Question

Create dates ranges using sample rate and number of samples using Polars

I have a time-series dataframe in Polars.

df = pl.DataFrame(
    {
        "sample_started_at": [
            datetime(2022, 1, 1, hour=1, minute=1, second=1), 
            datetime(2022, 1, 1, hour=2, minute=1, second=1), 
            datetime(2022, 1, 1, hour=3, minute=1, second=1)
        ],
        "sample_rate": [25600, 25600, 51200],
        "sample_size": [100, 200, 100],
    }
)

With columns:

  • sample_started_at: when the sample started.
  • sample_rate: how many samples took per second.
  • sample_size: number of samples in the measurement.

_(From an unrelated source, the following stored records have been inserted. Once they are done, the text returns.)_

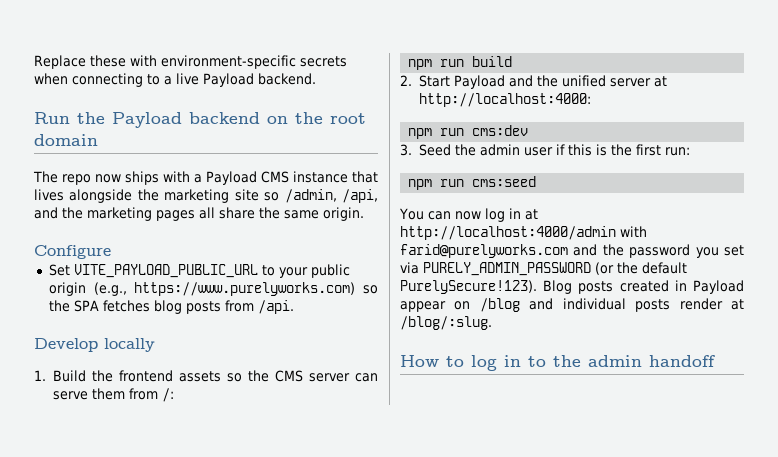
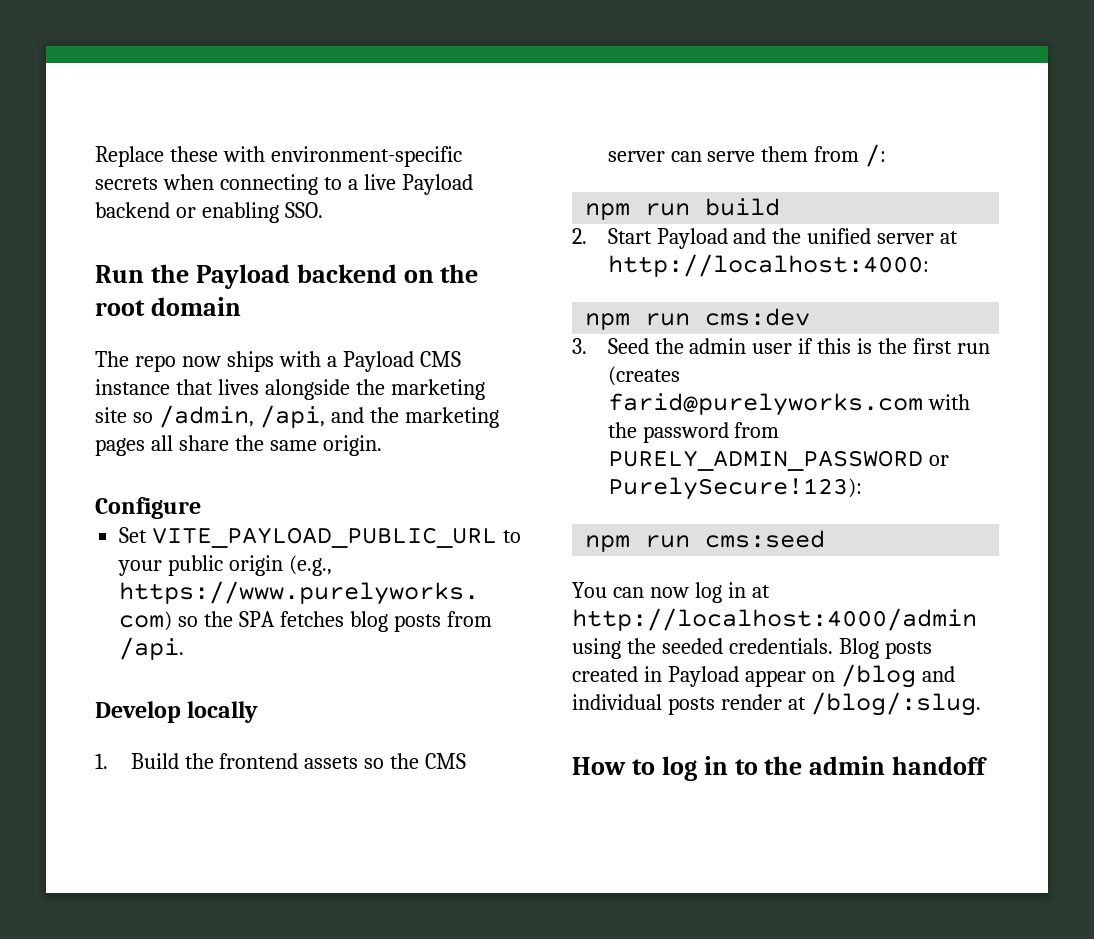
- Replace these with environment-specific secrets when connecting to a live Payload backend.
+ Replace these with environment-specific secrets when connecting to a live Payload backend or enabling SSO.
- 3. Seed the admin user if this is the first run:
+ 3. Seed the admin user if this is the first run (creates farid@purelyworks.com with the password from PURELY_ADMIN_PASSWORD or PurelySecure!123):
- You can now log in at http://localhost:4000/admin with farid@purelyworks.com and the password you set via PURELY_ADMIN_PASSWORD (or the default PurelySecure!123).
+ You can now log in at http://localhost:4000/admin using the seeded credentials.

I want to add an array with when the sample was took. The only way that I was able to do it is with pl.datetime_ranges and hard-coded SAMPLE_SIZE, SAMPLE_RATE.

import polars as pl
from datetime import datetime, timedelta

SAMPLE_SIZE = 100
SAMPLE_RATE = 25600

df.with_columns(
    ranges=pl.datetime_ranges(
        start=pl.col("sample_started_at"),
        end=pl.col("sample_started_at") + timedelta(seconds=1/SAMPLE_RATE * (SAMPLE_SIZE -1)),
        interval=timedelta(seconds=1/SAMPLE_RATE),
    ),
).select(
    pl.col("sample_started_at"),
    pl.col("ranges"),
    ranges_len=pl.col("ranges").list.len()
)

But since those values might change over per sample I need to use dynamic values in the columns.

Is there other way?

Thanks

 3  34  3
1 Jan 1970

Solution

 1

Currently, pl.datetime_ranges does not support dynamic values the interval parameter. Different date ranges can still be created using pl.Expr.map_elements.

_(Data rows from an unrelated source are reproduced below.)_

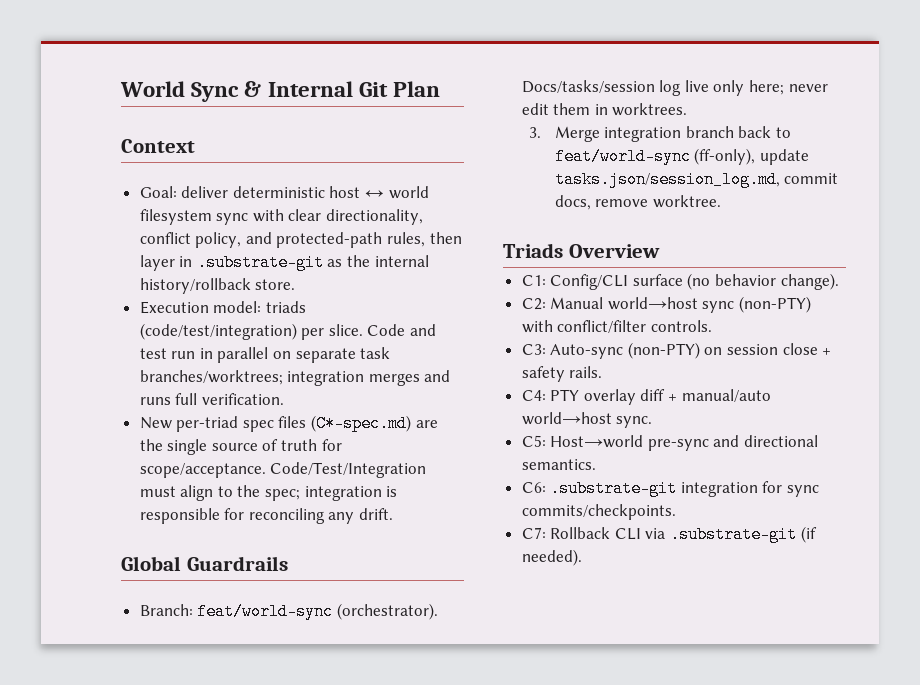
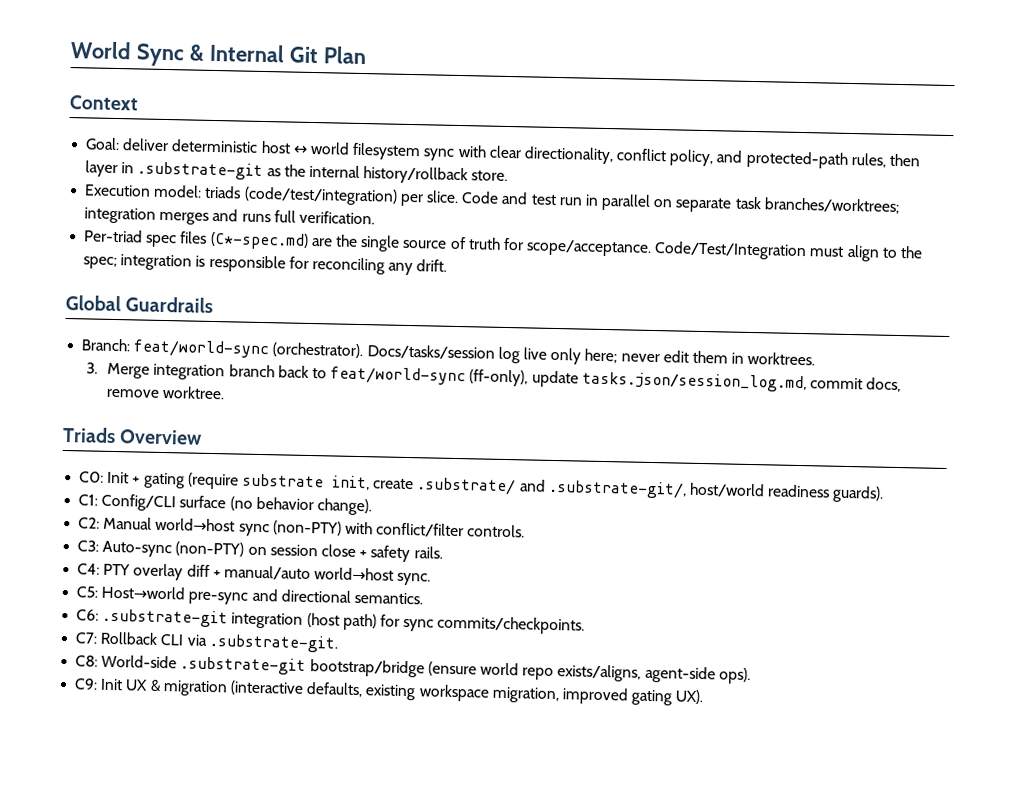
- New per-triad spec files (C*-spec.md) are the single source of truth for scope/acceptance.
+ Per-triad spec files (C*-spec.md) are the single source of truth for scope/acceptance.
+ C0: Init + gating (require substrate init, create .substrate/ and .substrate-git/, host/world readiness guards).
- C6: .substrate-git integration for sync commits/checkpoints.
+ C6: .substrate-git integration (host path) for sync commits/checkpoints.
- C7: Rollback CLI via .substrate-git (if needed).
+ C7: Rollback CLI via .substrate-git.
+ C8: World-side .substrate-git bootstrap/bridge (ensure world repo exists/aligns, agent-side ops).
+ C9: Init UX & migration (interactive defaults, existing workspace migration, improved gating UX).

However, it seems like there are some rounding issues for large sample rates (sample_rate = 51200).

def create_range(x):
    sample_started_at, sample_rate, sample_size = x.values()
    return pl.datetime_range(
        start=sample_started_at,
        end=sample_started_at + timedelta(seconds=(sample_size-1) / sample_rate),
        interval=timedelta(seconds=1.0 / sample_rate),
        eager=True,
    )

(
    df
    .with_columns(
        pl.struct("sample_started_at", "sample_rate", "sample_size")
        .map_elements(create_range, return_dtype=pl.List(pl.Datetime))
        .alias("ranges")
    )
    .with_columns(
        ranges_len=pl.col("ranges").list.len(),
    )
)
shape: (3, 5)
┌─────────────────────┬─────────────┬─────────────┬─────────────────────────────────┬────────────┐
│ sample_started_at   ┆ sample_rate ┆ sample_size ┆ ranges                          ┆ ranges_len │
│ ---                 ┆ ---         ┆ ---         ┆ ---                             ┆ ---        │
│ datetime[μs]        ┆ i64         ┆ i64         ┆ list[datetime[μs]]              ┆ u32        │
╞═════════════════════╪═════════════╪═════════════╪═════════════════════════════════╪════════════╡
│ 2022-01-01 01:01:01 ┆ 25600       ┆ 100         ┆ [2022-01-01 01:01:01, 2022-01-… ┆ 100        │
│ 2022-01-01 02:01:01 ┆ 25600       ┆ 200         ┆ [2022-01-01 02:01:01, 2022-01-… ┆ 200        │
│ 2022-01-01 03:01:01 ┆ 51200       ┆ 100         ┆ [2022-01-01 03:01:01, 2022-01-… ┆ 97         │
└─────────────────────┴─────────────┴─────────────┴─────────────────────────────────┴────────────┘
2024-06-30
Hericks